Return each line of the data below exactly, omitting any pictures.

[Web page edit records]
▼

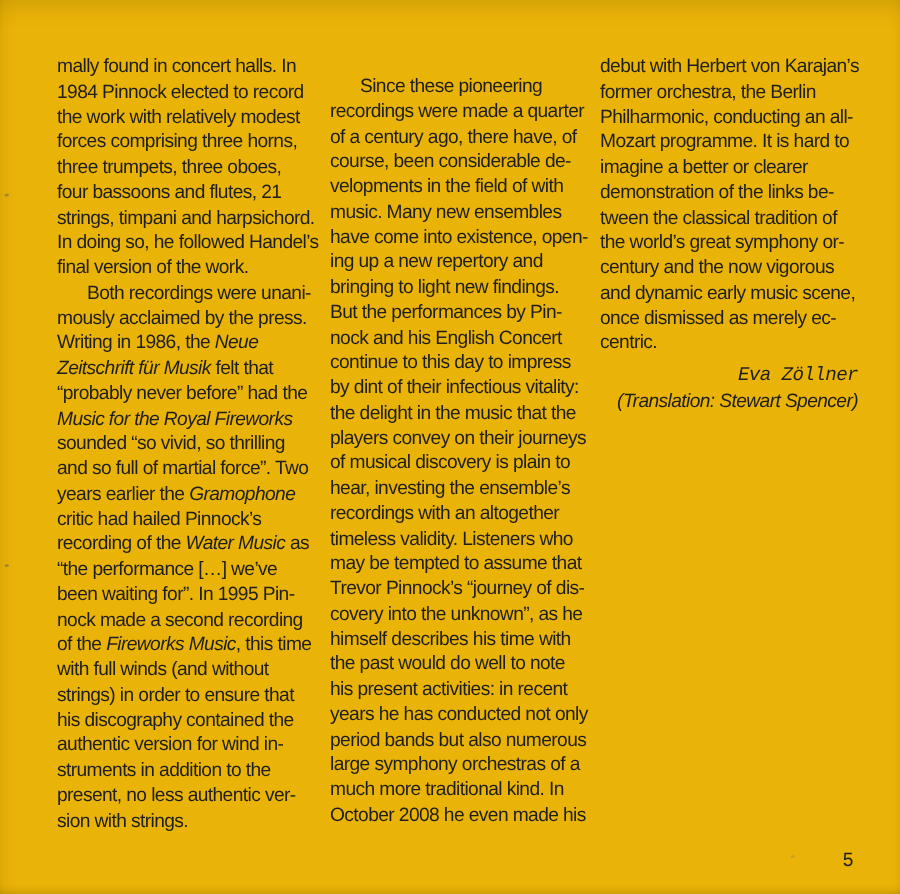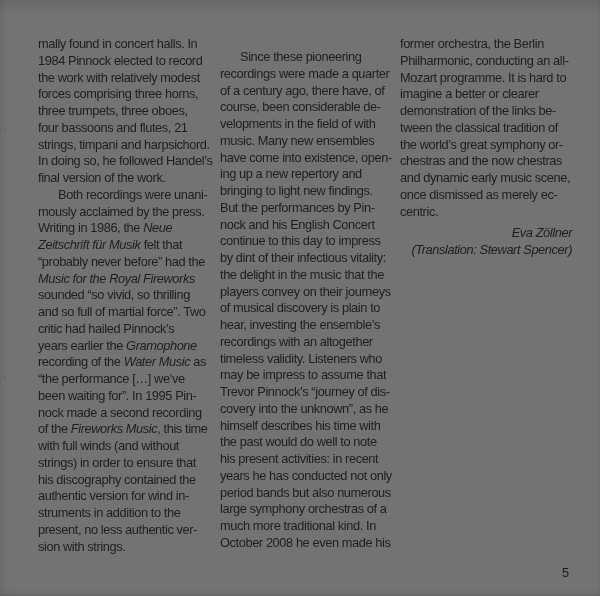--- a/index.html
+++ b/index.html
@@ -56,7 +56,7 @@
 </head>
 <body>
 
-<div class="page" style="background: #737373;">
+<div class="page" style="background: #eab308;">
   <div class="col col-1" style="color: rgb(30, 30, 30);">
       <div class="line"><span>mally found in concert halls. In</span></div>
       <div class="line"><span>1984 Pinnock elected to record</span></div>

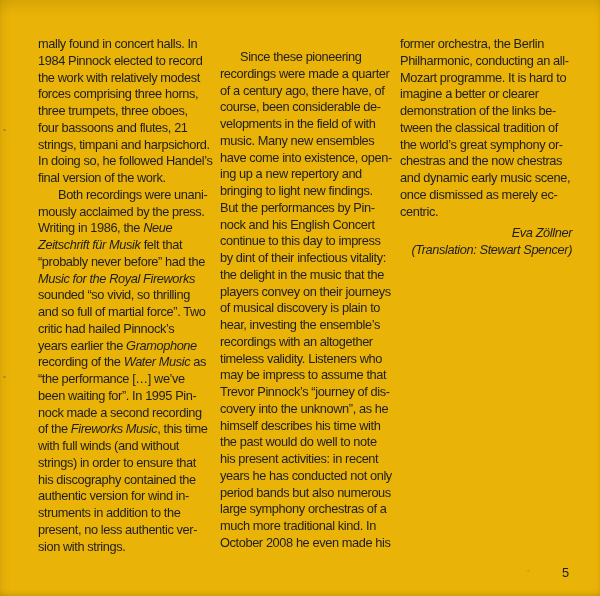--- a/index.html
+++ b/index.html
@@ -123,6 +123,7 @@
       <div class="line"><span>October 2008 he even made his</span></div>
     </div>
   <div class="col col-3" style="color: rgb(30, 30, 30);">
+      <div class="line"><span>debut with Herbert von Karajan’s</span></div>
       <div class="line"><span>former orchestra, the Berlin</span></div>
       <div class="line"><span>Philharmonic, conducting an all-</span></div>
       <div class="line"><span>Mozart programme. It is hard to</span></div>

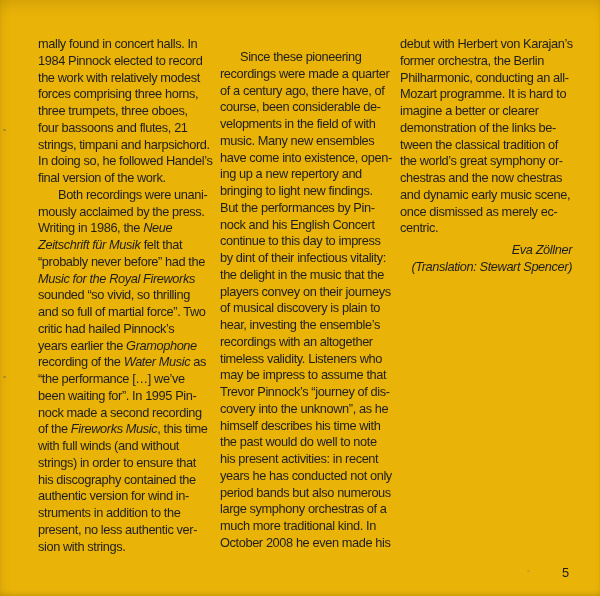--- a/index.html
+++ b/index.html
@@ -131,7 +131,7 @@
       <div class="line"><span>demonstration of the links be-</span></div>
       <div class="line"><span>tween the classical tradition of</span></div>
       <div class="line"><span>the world’s great symphony or-</span></div>
-      <div class="line"><span>chestras and the now chestras</span></div>
+      <div class="line"><span>century and the now vigorous</span></div>
       <div class="line"><span>and dynamic early music scene,</span></div>
       <div class="line"><span>once dismissed as merely ec-</span></div>
       <div class="line"><span>centric.</span></div>

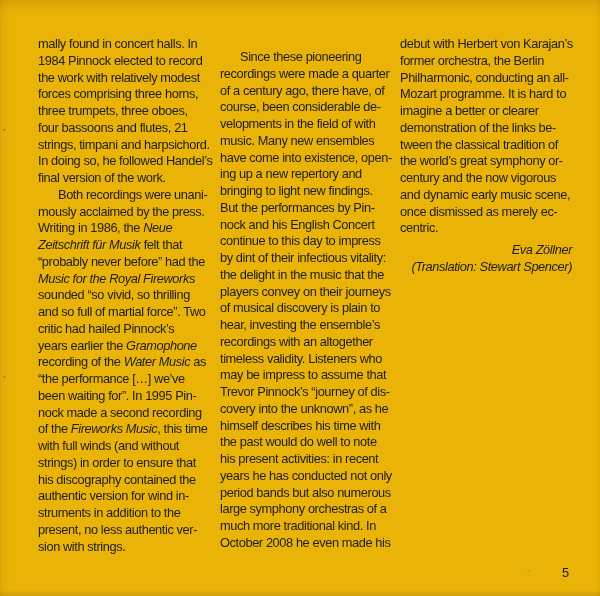--- a/index.html
+++ b/index.html
@@ -35,7 +35,7 @@
   .line { white-space: nowrap; }
   .line.indent { padding-left: 20px; }
   .line.right { text-align: right; white-space: normal; }
-  .line.gap { margin-top: 5px; }
+  .line.gap { margin-top: 5px; font-family: Liberation Mono, monospace; }
   em { font-style: italic; }
   .page-number {
     position: absolute;

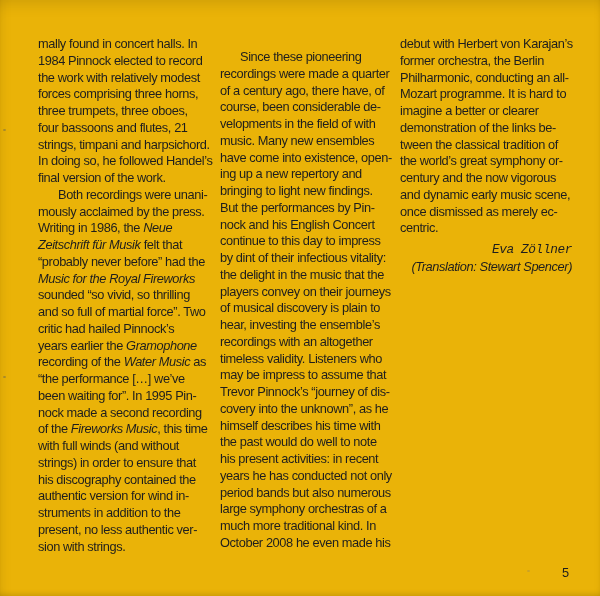--- a/index.html
+++ b/index.html
@@ -75,8 +75,8 @@
       <div class="line"><em>Music for the Royal Fireworks</em></div>
       <div class="line"><span>sounded “so vivid, so thrilling</span></div>
       <div class="line"><span>and so full of martial force”. Two</span></div>
+      <div class="line"><span>years earlier the </span><em>Gramophone</em></div>
       <div class="line"><span>critic had hailed Pinnock’s</span></div>
-      <div class="line"><span>years earlier the </span><em>Gramophone</em></div>
       <div class="line"><span>recording of the </span><em>Water Music</em><span> as</span></div>
       <div class="line"><span>“the performance […] we’ve</span></div>
       <div class="line"><span>been waiting for”. In 1995 Pin-</span></div>

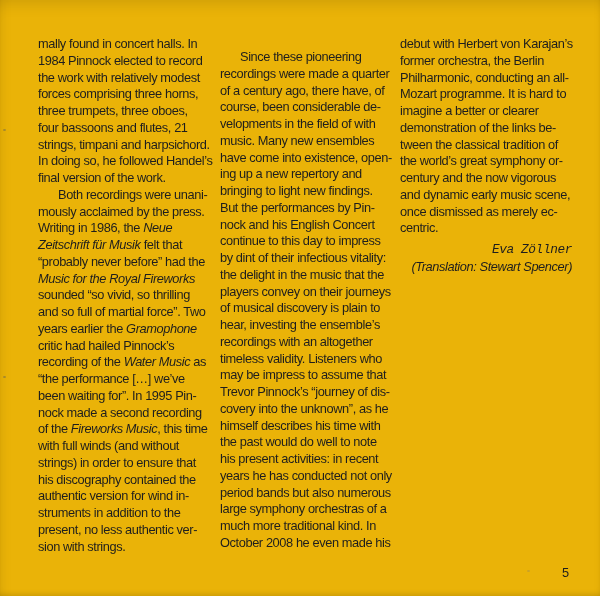--- a/index.html
+++ b/index.html
@@ -110,7 +110,7 @@
       <div class="line"><span>hear, investing the ensemble’s</span></div>
       <div class="line"><span>recordings with an altogether</span></div>
       <div class="line"><span>timeless validity. Listeners who</span></div>
-      <div class="line"><span>may be impress to assume that</span></div>
+      <div class="line"><span>may be tempted to assume that</span></div>
       <div class="line"><span>Trevor Pinnock’s “journey of dis-</span></div>
       <div class="line"><span>covery into the unknown”, as he</span></div>
       <div class="line"><span>himself describes his time with</span></div>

▲

● **Solution to the exercise**:
--- a/index.html
+++ b/index.html
@@ -56,7 +56,7 @@
 </head>
 <body>
 
-<div class="page" style="background: #737373;">
+<div class="page" style="background: #eab308;">
   <div class="col col-1" style="color: rgb(30, 30, 30);">
       <div class="line"><span>mally found in concert halls. In</span></div>
       <div class="line"><span>1984 Pinnock elected to record</span></div>

--- a/index.html
+++ b/index.html
@@ -123,6 +123,7 @@
       <div class="line"><span>October 2008 he even made his</span></div>
     </div>
   <div class="col col-3" style="color: rgb(30, 30, 30);">
+      <div class="line"><span>debut with Herbert von Karajan’s</span></div>
       <div class="line"><span>former orchestra, the Berlin</span></div>
       <div class="line"><span>Philharmonic, conducting an all-</span></div>
       <div class="line"><span>Mozart programme. It is hard to</span></div>

--- a/index.html
+++ b/index.html
@@ -131,7 +131,7 @@
       <div class="line"><span>demonstration of the links be-</span></div>
       <div class="line"><span>tween the classical tradition of</span></div>
       <div class="line"><span>the world’s great symphony or-</span></div>
-      <div class="line"><span>chestras and the now chestras</span></div>
+      <div class="line"><span>century and the now vigorous</span></div>
       <div class="line"><span>and dynamic early music scene,</span></div>
       <div class="line"><span>once dismissed as merely ec-</span></div>
       <div class="line"><span>centric.</span></div>

--- a/index.html
+++ b/index.html
@@ -35,7 +35,7 @@
   .line { white-space: nowrap; }
   .line.indent { padding-left: 20px; }
   .line.right { text-align: right; white-space: normal; }
-  .line.gap { margin-top: 5px; }
+  .line.gap { margin-top: 5px; font-family: Liberation Mono, monospace; }
   em { font-style: italic; }
   .page-number {
     position: absolute;

--- a/index.html
+++ b/index.html
@@ -75,8 +75,8 @@
       <div class="line"><em>Music for the Royal Fireworks</em></div>
       <div class="line"><span>sounded “so vivid, so thrilling</span></div>
       <div class="line"><span>and so full of martial force”. Two</span></div>
+      <div class="line"><span>years earlier the </span><em>Gramophone</em></div>
       <div class="line"><span>critic had hailed Pinnock’s</span></div>
-      <div class="line"><span>years earlier the </span><em>Gramophone</em></div>
       <div class="line"><span>recording of the </span><em>Water Music</em><span> as</span></div>
       <div class="line"><span>“the performance […] we’ve</span></div>
       <div class="line"><span>been waiting for”. In 1995 Pin-</span></div>

--- a/index.html
+++ b/index.html
@@ -110,7 +110,7 @@
       <div class="line"><span>hear, investing the ensemble’s</span></div>
       <div class="line"><span>recordings with an altogether</span></div>
       <div class="line"><span>timeless validity. Listeners who</span></div>
-      <div class="line"><span>may be impress to assume that</span></div>
+      <div class="line"><span>may be tempted to assume that</span></div>
       <div class="line"><span>Trevor Pinnock’s “journey of dis-</span></div>
       <div class="line"><span>covery into the unknown”, as he</span></div>
       <div class="line"><span>himself describes his time with</span></div>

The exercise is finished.